Lets go basic first !!

What is a character set ?

A character is a letter, let say A,B,C . Now I want to encode these letters i.e. A can be represented by the ! and B can be represented by the $. If I combine the letter and their encoding it can be called as a character set.

There are total 41 character set in 8.0.33. I wont go in detail of every character set as this is out of topic but still if you are more interested in reading about it, this is a manual. This link will also explain how utf8mb4 is different from the utf8mb3 and other character set and how man bytes does it take to store a single character.

mysql> select version();
+-----------+
| version() |
+-----------+
| 8.0.33    |
+-----------+
1 row in set (0.00 sec)
mysql> select count(1) from information_schema.CHARACTER_SETS;
+----------+
| count(1) |
+----------+
|       41 |
+----------+
1 row in set (0.00 sec)

What is a collation ?

Above I mentioned that if I replace A by ! , then I am imposing rule . This rule is called as a collation. This is a very simple type of collation. Collation can be much more complex, depending on the type of rules one have created.
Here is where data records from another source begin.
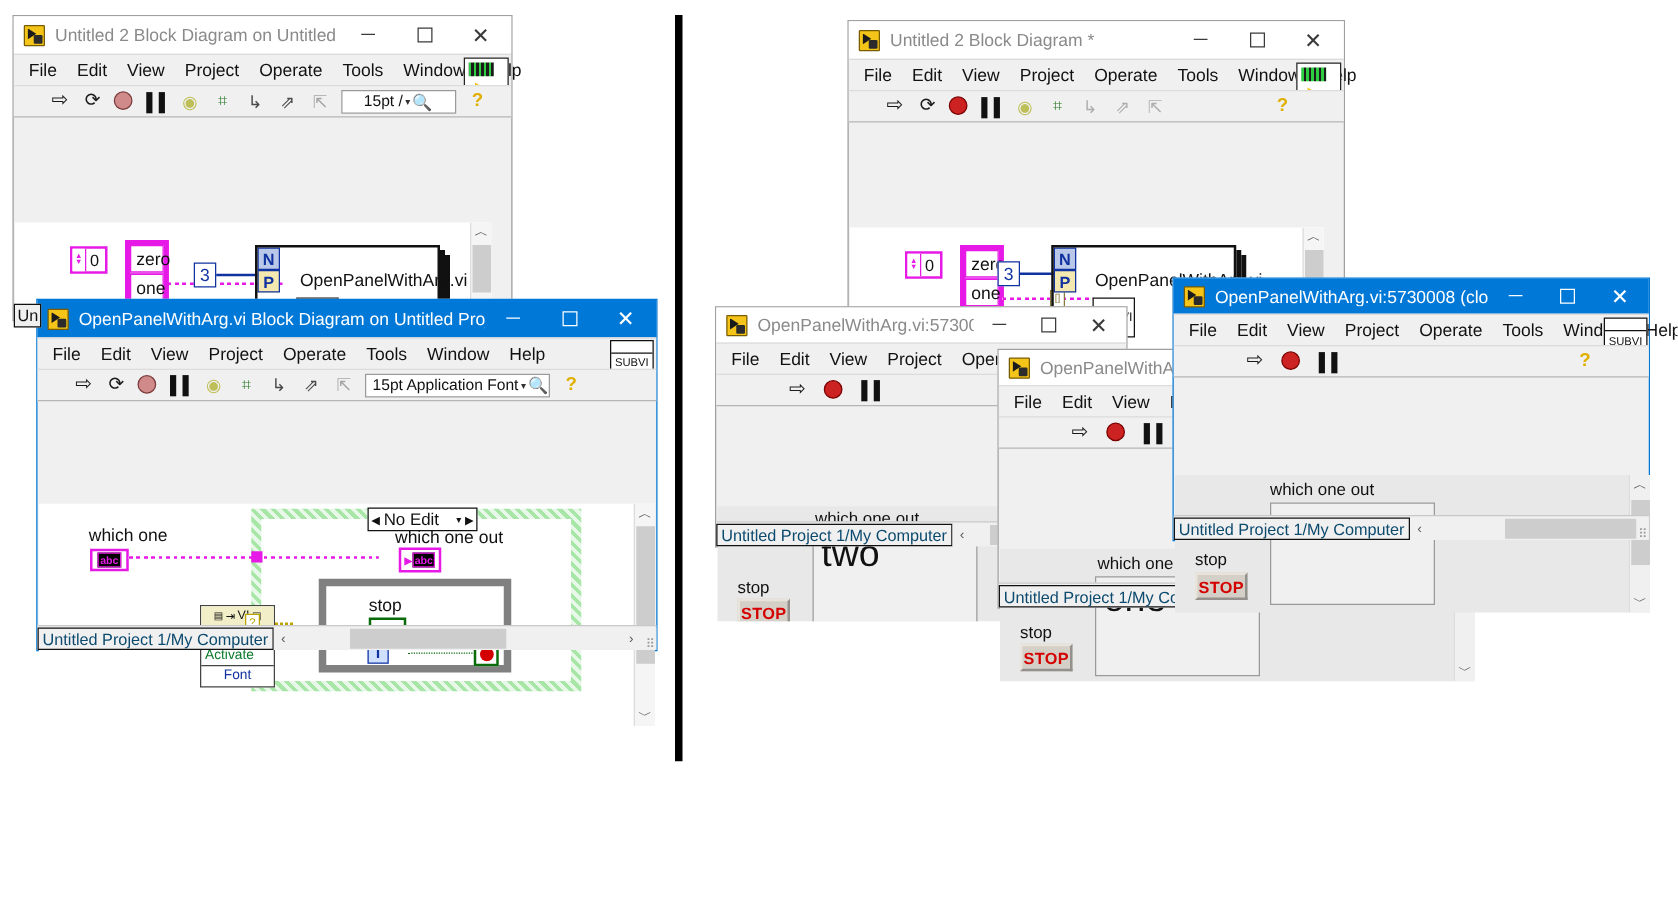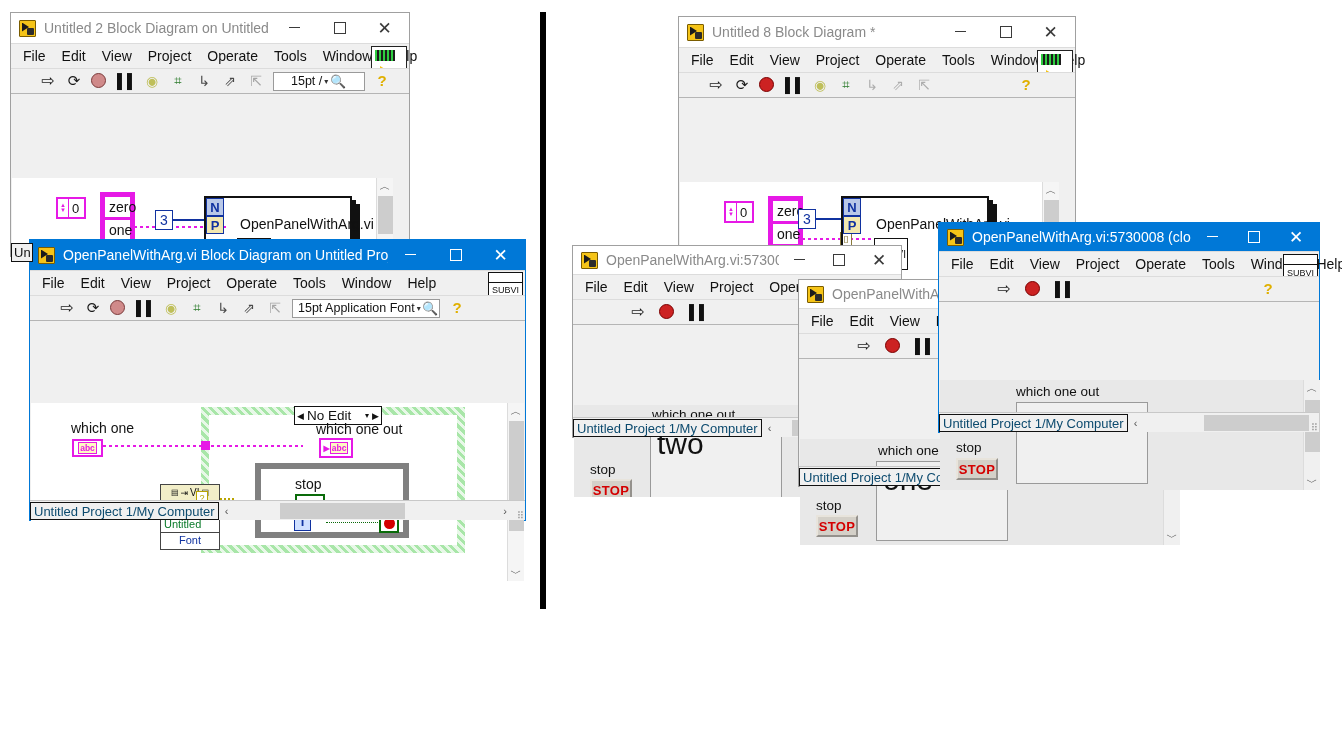--- a/index.html
+++ b/index.html
@@ -466,7 +466,7 @@
   <div class="win" style="left:678px; top:16px; width:398px; height:252px;">
     <div class="titlebar">
       <div class="tb-icon"></div>
-      <div class="tb-title">Untitled 8 Block Diagram *</div>
+      <div class="tb-title">Untitled 2 Block Diagram *</div>
       <div class="tb-btns">
         <div class="tb-btn min"></div>
         <div class="tb-btn max"></div>

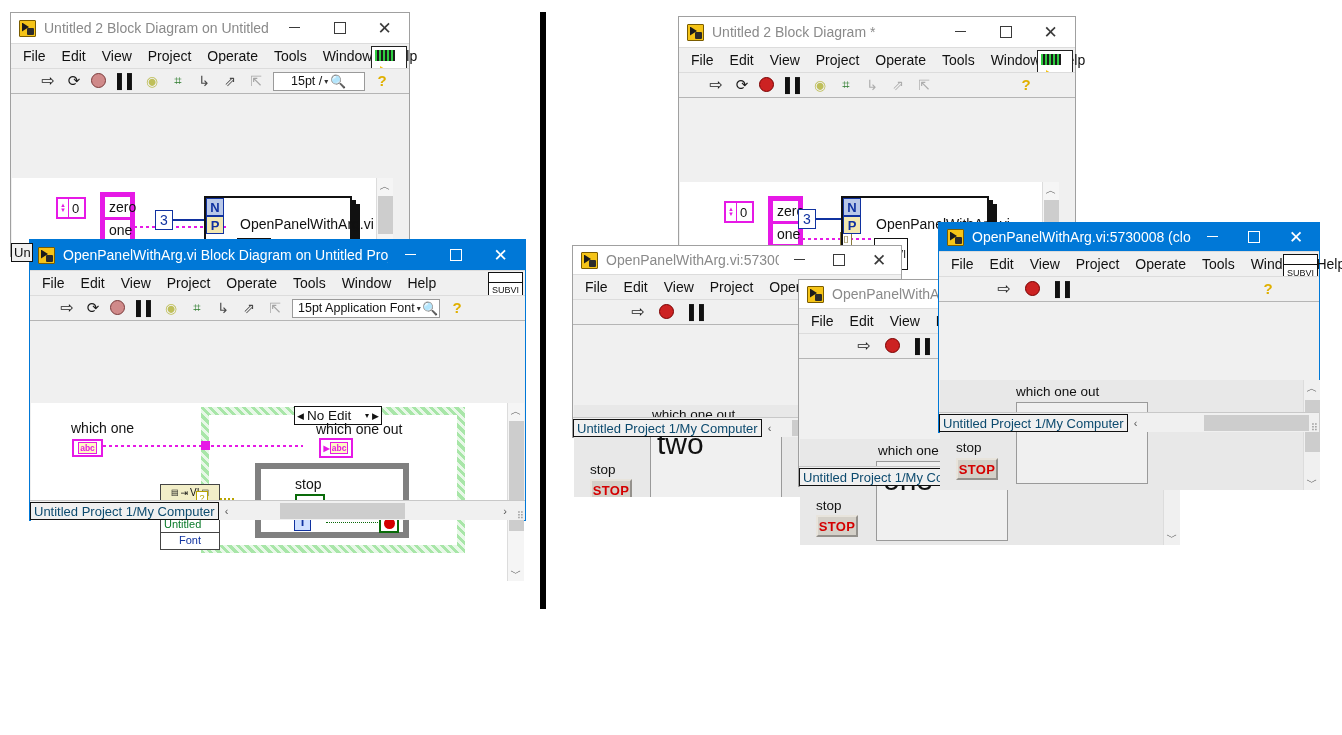--- a/index.html
+++ b/index.html
@@ -209,7 +209,7 @@
     font-size:9px; font-weight:bold; color:#e619e6; letter-spacing:0px;
   }
   .bd-strterm .inner {
-    border:1px solid #e619e6; background:#fef9c3; padding:0 1px; font-size:8.5px;
+    border:1px solid #e619e6; background:#000000; padding:0 1px; font-size:8.5px;
   }
   .bd-boolterm {
     position:absolute; border:2px solid #0a6b0a; background:#fff;

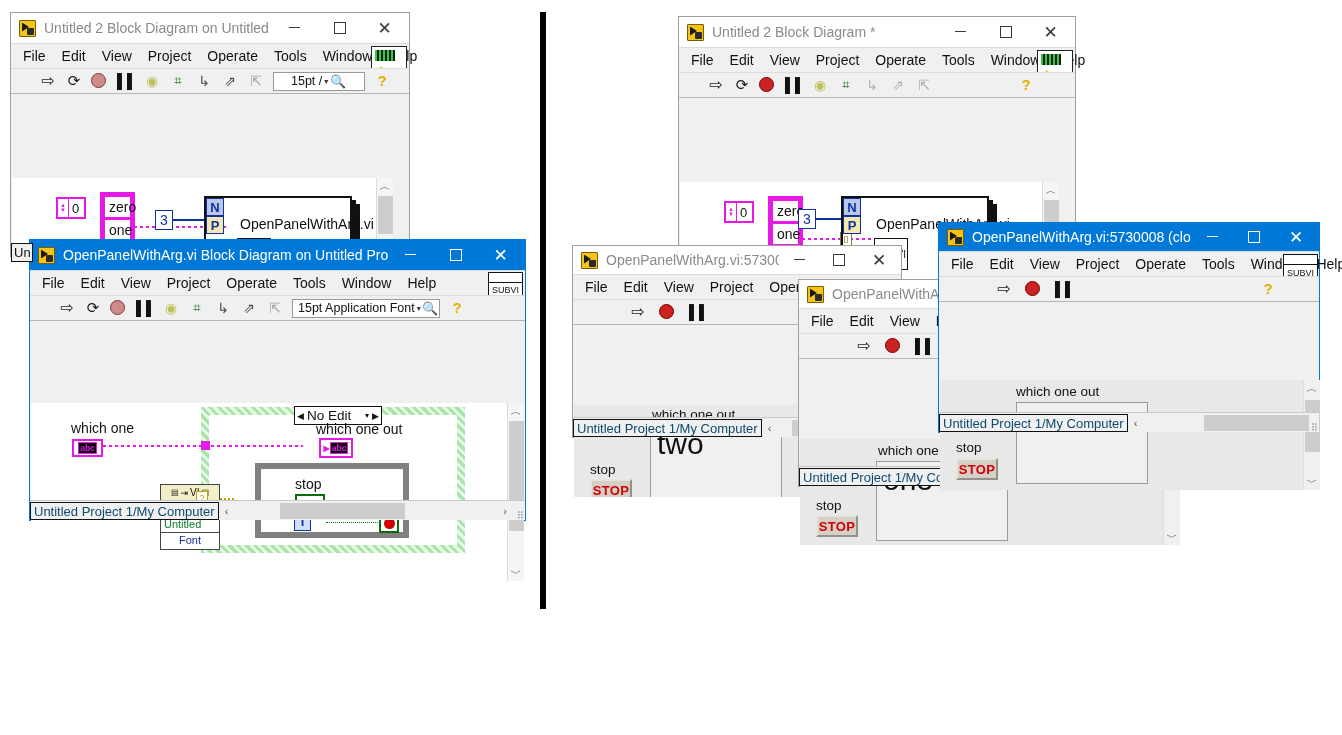--- a/index.html
+++ b/index.html
@@ -429,7 +429,7 @@
           <span style="font-size:8px;">▤</span>
         </div>
         <div class="r">FP.Open</div>
-        <div class="r green">Untitled</div>
+        <div class="r green">Activate</div>
         <div class="r blue">Font</div>
       </div>
       <div style="position:absolute;left:189px;top:95px;width:16px;height:2px;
In total there are 286 collations in 8.0.33. There can be multiple types of collation for one character set and one

mysql> select count(*) from COLLATIONS;
+----------+
| count(*) |
+----------+
|      286 |
+----------+
1 row in set (0.00 sec)
mysql> select version();
+-----------+
| version() |
+-----------+
| 8.0.33    |
+-----------+
1 row in set (0.00 sec)

Each collation has a property which talks about the PAD_ATTRIBUTE i.e. if a string can have trailing space as its own part (without considering it separate) or should it be treated as its additional character. It may sounds confusing now but I will clear it further as this is a main topic of this article.
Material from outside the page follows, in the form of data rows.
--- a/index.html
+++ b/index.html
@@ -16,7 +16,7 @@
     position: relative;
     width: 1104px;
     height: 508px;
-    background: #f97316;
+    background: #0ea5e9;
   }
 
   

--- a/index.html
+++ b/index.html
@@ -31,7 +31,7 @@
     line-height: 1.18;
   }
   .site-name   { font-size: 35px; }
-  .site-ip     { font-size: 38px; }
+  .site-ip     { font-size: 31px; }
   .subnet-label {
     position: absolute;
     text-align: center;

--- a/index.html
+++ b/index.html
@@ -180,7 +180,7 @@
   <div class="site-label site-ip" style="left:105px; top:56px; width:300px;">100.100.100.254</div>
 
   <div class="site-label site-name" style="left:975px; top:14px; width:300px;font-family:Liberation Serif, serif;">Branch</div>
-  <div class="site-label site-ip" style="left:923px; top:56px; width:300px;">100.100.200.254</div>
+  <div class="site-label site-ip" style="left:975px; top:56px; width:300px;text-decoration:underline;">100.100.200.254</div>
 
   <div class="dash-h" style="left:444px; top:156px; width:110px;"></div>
How pad attribute makes the difference while upgrading ?

In many cases if we were using latin1 or utf8 (which was an alias of utf8mb3) as the character set of our tables in 5.7, most probably we are using latin1_swedish_ci or utf8mb3_general_ci as its collation type because these are the default one and rarely we do change it until unless we have some specific business needs. Now lets talk about a case wherein we have a table with character set as utf8mb3

mysql> show create table check_mb3\G;
*************************** 1. row ***************************
       Table: check_mb3
Create Table: CREATE TABLE `check_mb3` (
  `id` int DEFAULT NULL,
  `name` char(10) DEFAULT NULL,
  UNIQUE KEY `name` (`name`)
) ENGINE=InnoDB DEFAULT CHARSET=utf8mb3
1 row in set (0.01 sec)
mysql> insert into check_mb3 values(1,'ankit');
Query OK, 1 row affected (0.00 sec)
mysql> insert into check_mb3 values(1,'ankit ');
ERROR 1062 (23000): Duplicate entry 'ankit' for key 'check_mb3.name'
mysql> insert into check_mb3 values(2,'guga');
Query OK, 1 row affected (0.00 sec)
mysql> insert into check_mb3 values(3,'guga ');
ERROR 1062 (23000): Duplicate entry 'guga' for key 'check_mb3.name'
mysql> insert into check_mb3 values(4,'victor');
Query OK, 1 row affected (0.00 sec)
mysql> insert into check_mb3 values(5,'victor ');
ERROR 1062 (23000): Duplicate entry 'victor' for key 'check_mb3.name'

Until now, everything is fine and we are not able to insert the same string even if it has trailing spaces. Now lets try to migrate our tables to 8 without worrying about the pad spaces.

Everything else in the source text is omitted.